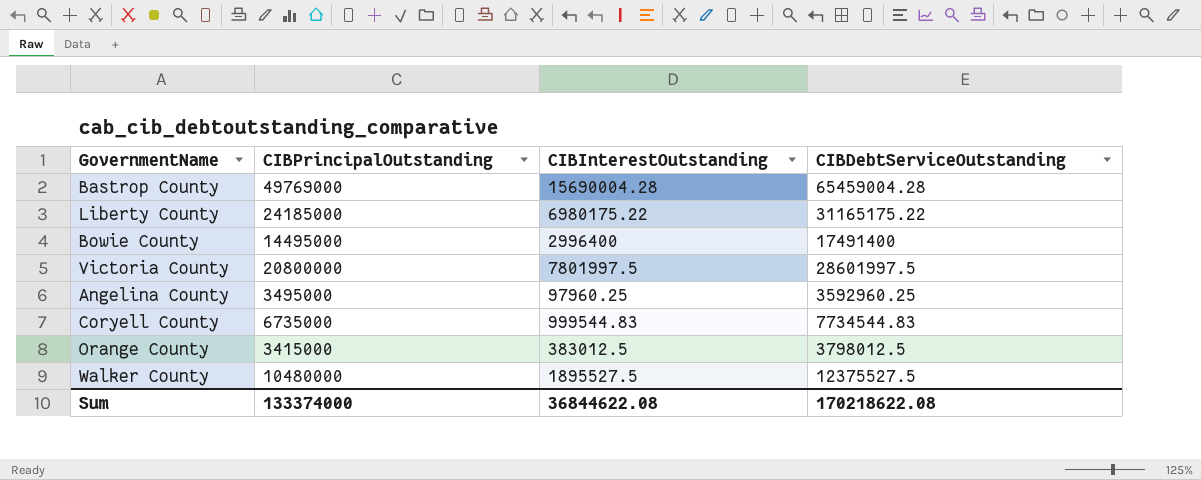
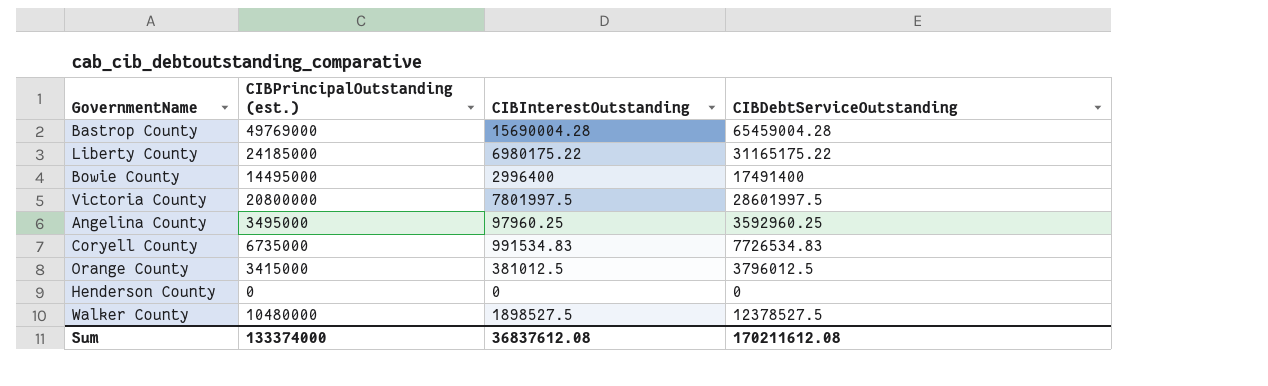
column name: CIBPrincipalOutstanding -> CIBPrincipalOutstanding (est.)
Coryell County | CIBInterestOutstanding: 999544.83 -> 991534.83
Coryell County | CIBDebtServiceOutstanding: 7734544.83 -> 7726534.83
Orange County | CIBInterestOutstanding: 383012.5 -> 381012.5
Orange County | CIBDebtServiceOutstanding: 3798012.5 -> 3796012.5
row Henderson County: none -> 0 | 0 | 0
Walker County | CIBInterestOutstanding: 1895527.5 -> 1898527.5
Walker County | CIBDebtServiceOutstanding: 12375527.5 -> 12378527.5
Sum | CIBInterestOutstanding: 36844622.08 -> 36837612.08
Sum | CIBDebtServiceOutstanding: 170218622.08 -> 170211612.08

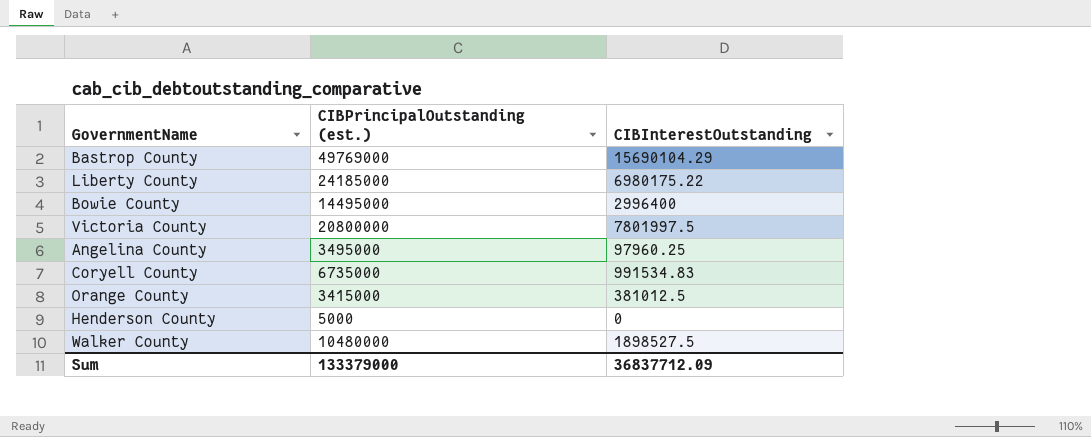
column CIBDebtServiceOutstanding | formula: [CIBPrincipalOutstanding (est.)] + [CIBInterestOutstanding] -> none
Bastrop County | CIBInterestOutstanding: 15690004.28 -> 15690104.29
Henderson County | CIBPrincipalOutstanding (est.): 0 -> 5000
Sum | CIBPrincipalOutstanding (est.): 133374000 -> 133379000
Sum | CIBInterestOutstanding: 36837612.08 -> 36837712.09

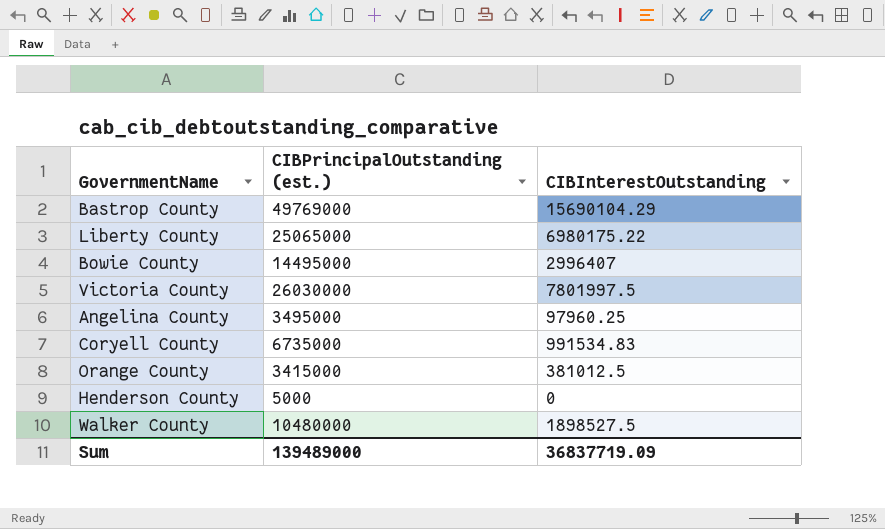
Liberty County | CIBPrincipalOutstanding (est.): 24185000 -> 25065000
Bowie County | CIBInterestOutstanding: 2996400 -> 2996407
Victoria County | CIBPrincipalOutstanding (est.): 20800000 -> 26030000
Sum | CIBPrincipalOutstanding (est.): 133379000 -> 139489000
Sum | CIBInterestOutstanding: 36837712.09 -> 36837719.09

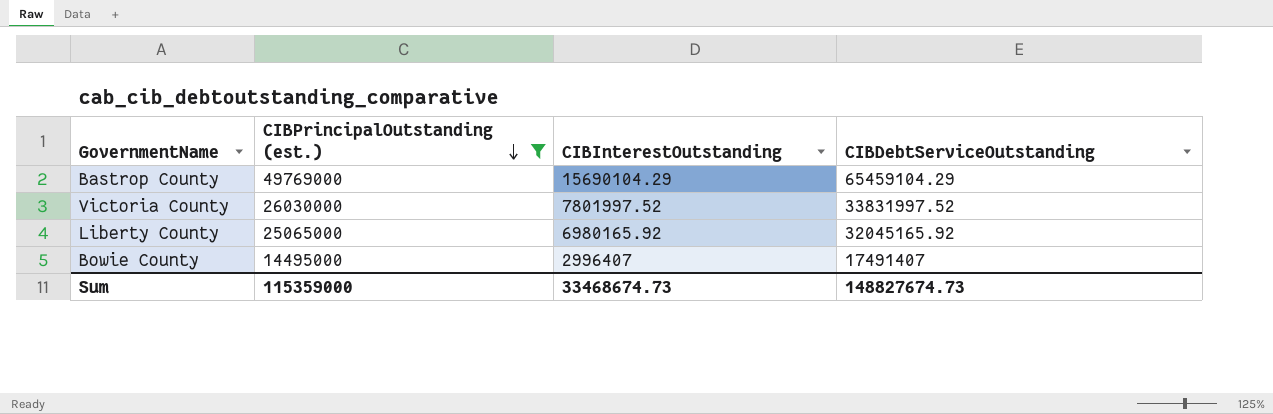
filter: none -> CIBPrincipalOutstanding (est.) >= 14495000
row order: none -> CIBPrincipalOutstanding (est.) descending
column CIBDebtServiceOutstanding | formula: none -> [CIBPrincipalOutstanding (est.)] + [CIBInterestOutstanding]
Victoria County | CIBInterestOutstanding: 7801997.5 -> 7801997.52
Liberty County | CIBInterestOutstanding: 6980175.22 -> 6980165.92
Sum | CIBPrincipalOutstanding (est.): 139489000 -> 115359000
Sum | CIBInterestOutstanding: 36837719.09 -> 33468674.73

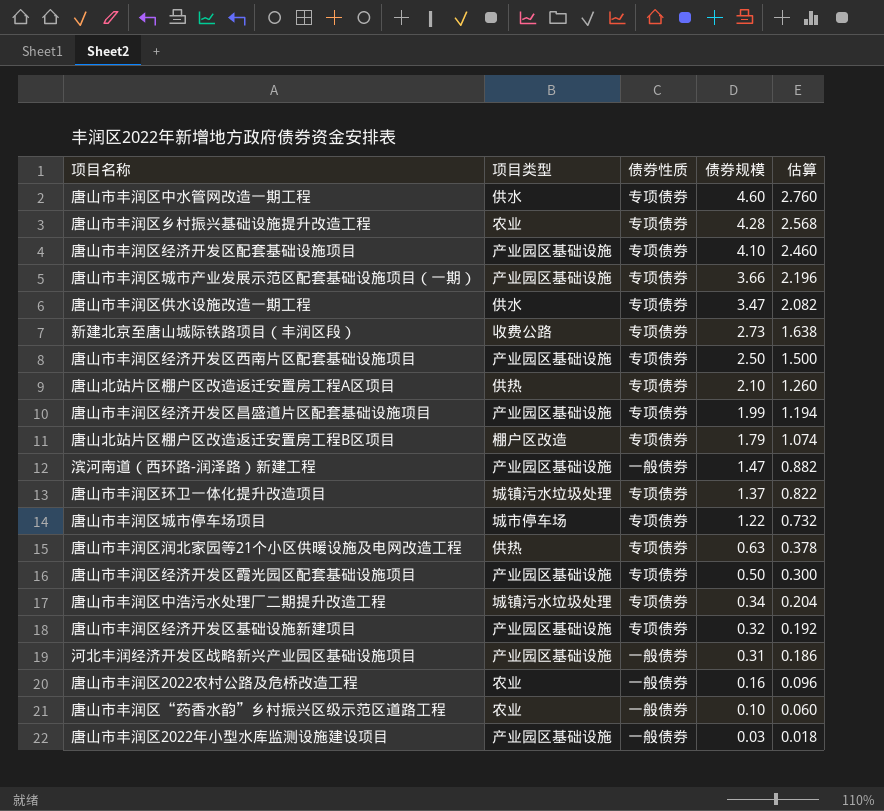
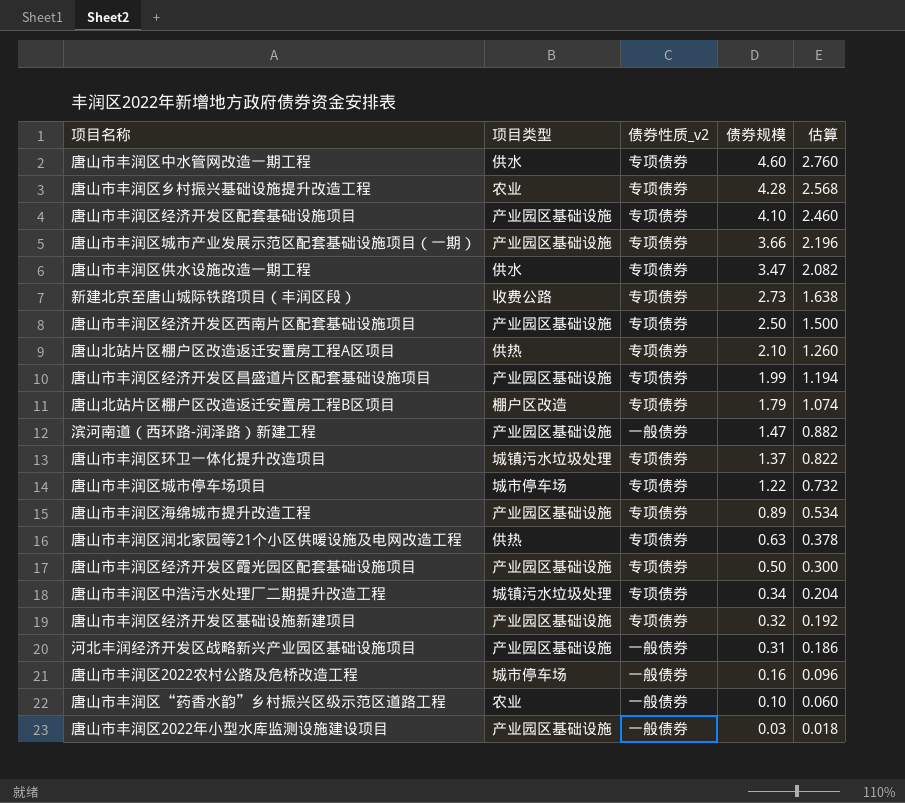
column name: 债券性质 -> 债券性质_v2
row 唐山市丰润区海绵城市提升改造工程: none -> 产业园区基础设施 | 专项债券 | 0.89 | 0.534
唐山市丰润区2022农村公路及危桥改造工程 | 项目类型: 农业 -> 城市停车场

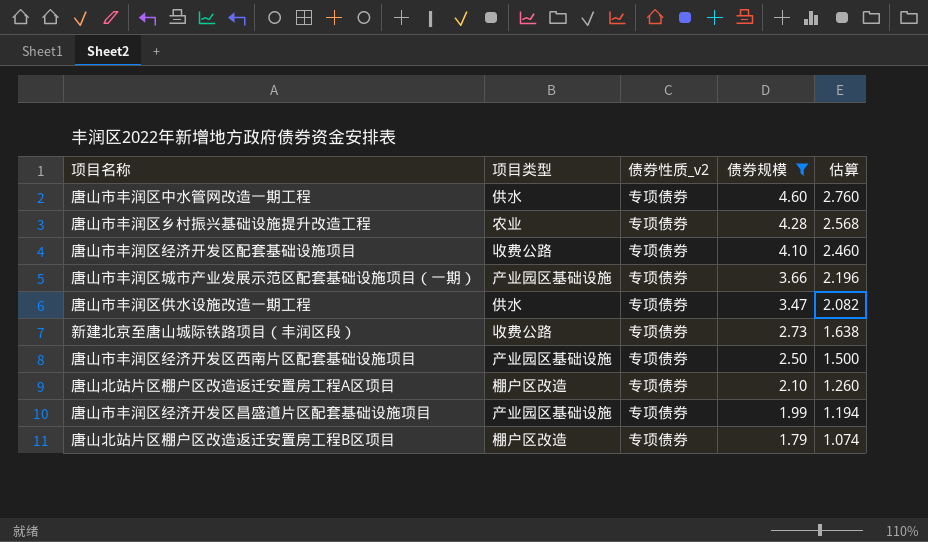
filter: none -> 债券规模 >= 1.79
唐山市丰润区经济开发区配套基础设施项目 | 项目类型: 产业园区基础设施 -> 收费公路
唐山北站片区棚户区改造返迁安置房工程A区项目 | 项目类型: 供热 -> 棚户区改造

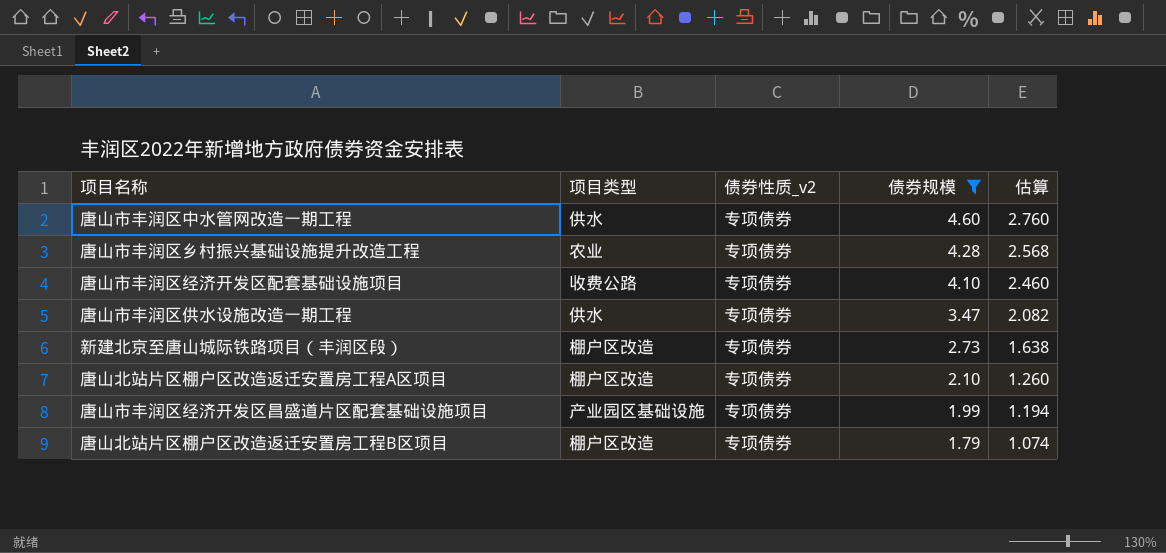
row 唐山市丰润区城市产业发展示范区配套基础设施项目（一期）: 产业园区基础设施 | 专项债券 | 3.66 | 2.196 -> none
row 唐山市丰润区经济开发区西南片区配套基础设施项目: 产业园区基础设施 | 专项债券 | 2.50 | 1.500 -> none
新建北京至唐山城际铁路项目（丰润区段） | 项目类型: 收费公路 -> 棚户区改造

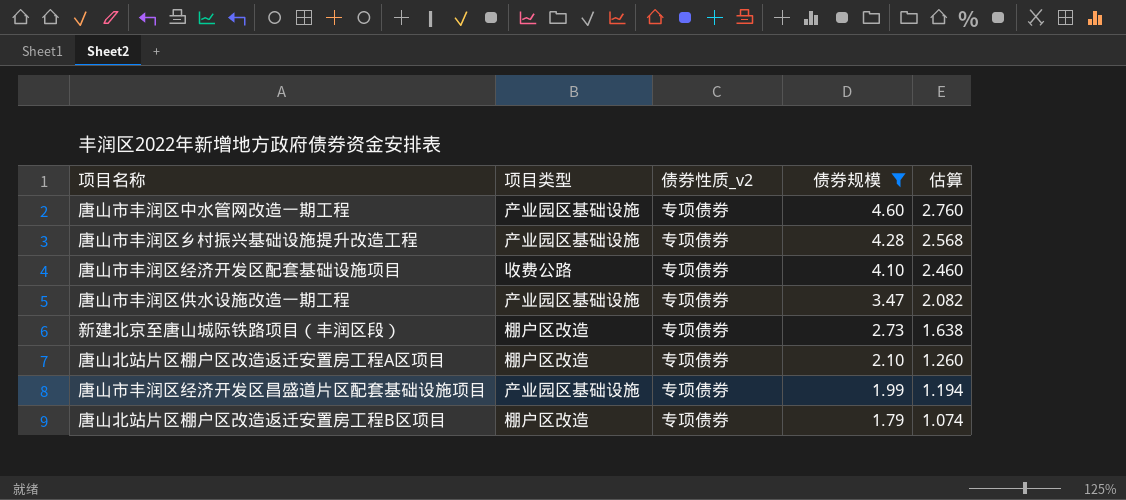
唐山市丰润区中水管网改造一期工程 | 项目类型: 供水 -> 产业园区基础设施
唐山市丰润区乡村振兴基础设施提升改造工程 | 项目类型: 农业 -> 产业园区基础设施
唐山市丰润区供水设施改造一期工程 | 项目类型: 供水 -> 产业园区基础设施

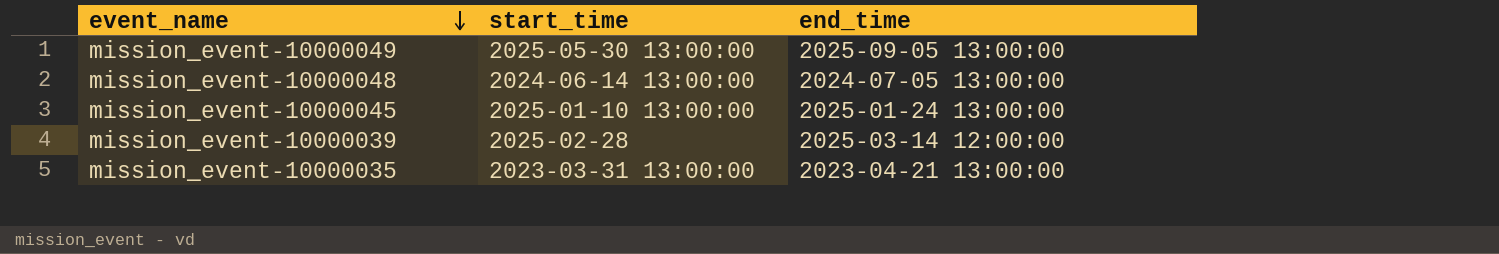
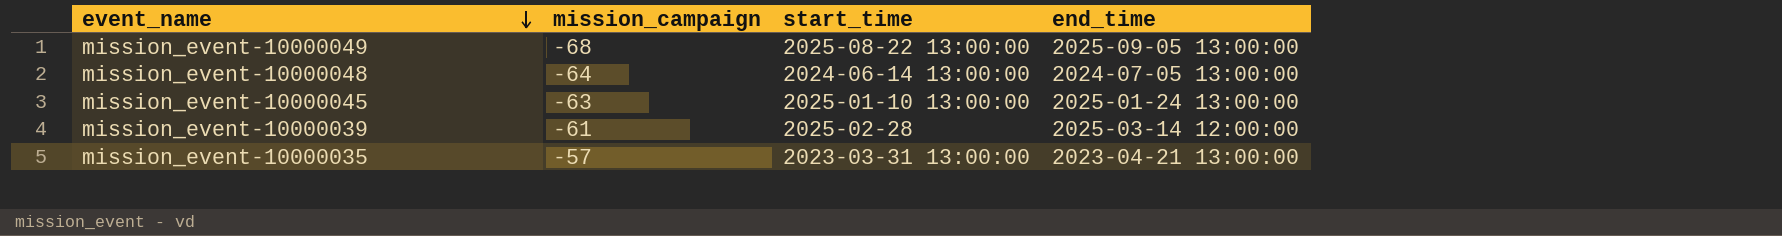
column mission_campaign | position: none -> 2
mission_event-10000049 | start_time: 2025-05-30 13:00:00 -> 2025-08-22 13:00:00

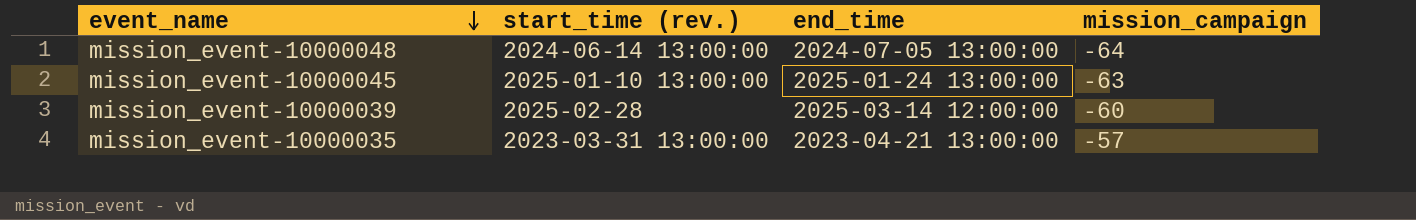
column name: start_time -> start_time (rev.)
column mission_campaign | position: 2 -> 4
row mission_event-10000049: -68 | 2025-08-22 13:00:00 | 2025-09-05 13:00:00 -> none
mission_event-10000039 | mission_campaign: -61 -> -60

══════

- [PROBLEM STATEMENT] Beginning with the line that contains "filter: none -> 债券规模 >= 1.79", write out the remaining lines of the listing above through the last, exactly and only those, without pictures.

- [COMPLETED TASK]
filter: none -> 债券规模 >= 1.79
唐山市丰润区经济开发区配套基础设施项目 | 项目类型: 产业园区基础设施 -> 收费公路
唐山北站片区棚户区改造返迁安置房工程A区项目 | 项目类型: 供热 -> 棚户区改造

row 唐山市丰润区城市产业发展示范区配套基础设施项目（一期）: 产业园区基础设施 | 专项债券 | 3.66 | 2.196 -> none
row 唐山市丰润区经济开发区西南片区配套基础设施项目: 产业园区基础设施 | 专项债券 | 2.50 | 1.500 -> none
新建北京至唐山城际铁路项目（丰润区段） | 项目类型: 收费公路 -> 棚户区改造

唐山市丰润区中水管网改造一期工程 | 项目类型: 供水 -> 产业园区基础设施
唐山市丰润区乡村振兴基础设施提升改造工程 | 项目类型: 农业 -> 产业园区基础设施
唐山市丰润区供水设施改造一期工程 | 项目类型: 供水 -> 产业园区基础设施

column mission_campaign | position: none -> 2
mission_event-10000049 | start_time: 2025-05-30 13:00:00 -> 2025-08-22 13:00:00

column name: start_time -> start_time (rev.)
column mission_campaign | position: 2 -> 4
row mission_event-10000049: -68 | 2025-08-22 13:00:00 | 2025-09-05 13:00:00 -> none
mission_event-10000039 | mission_campaign: -61 -> -60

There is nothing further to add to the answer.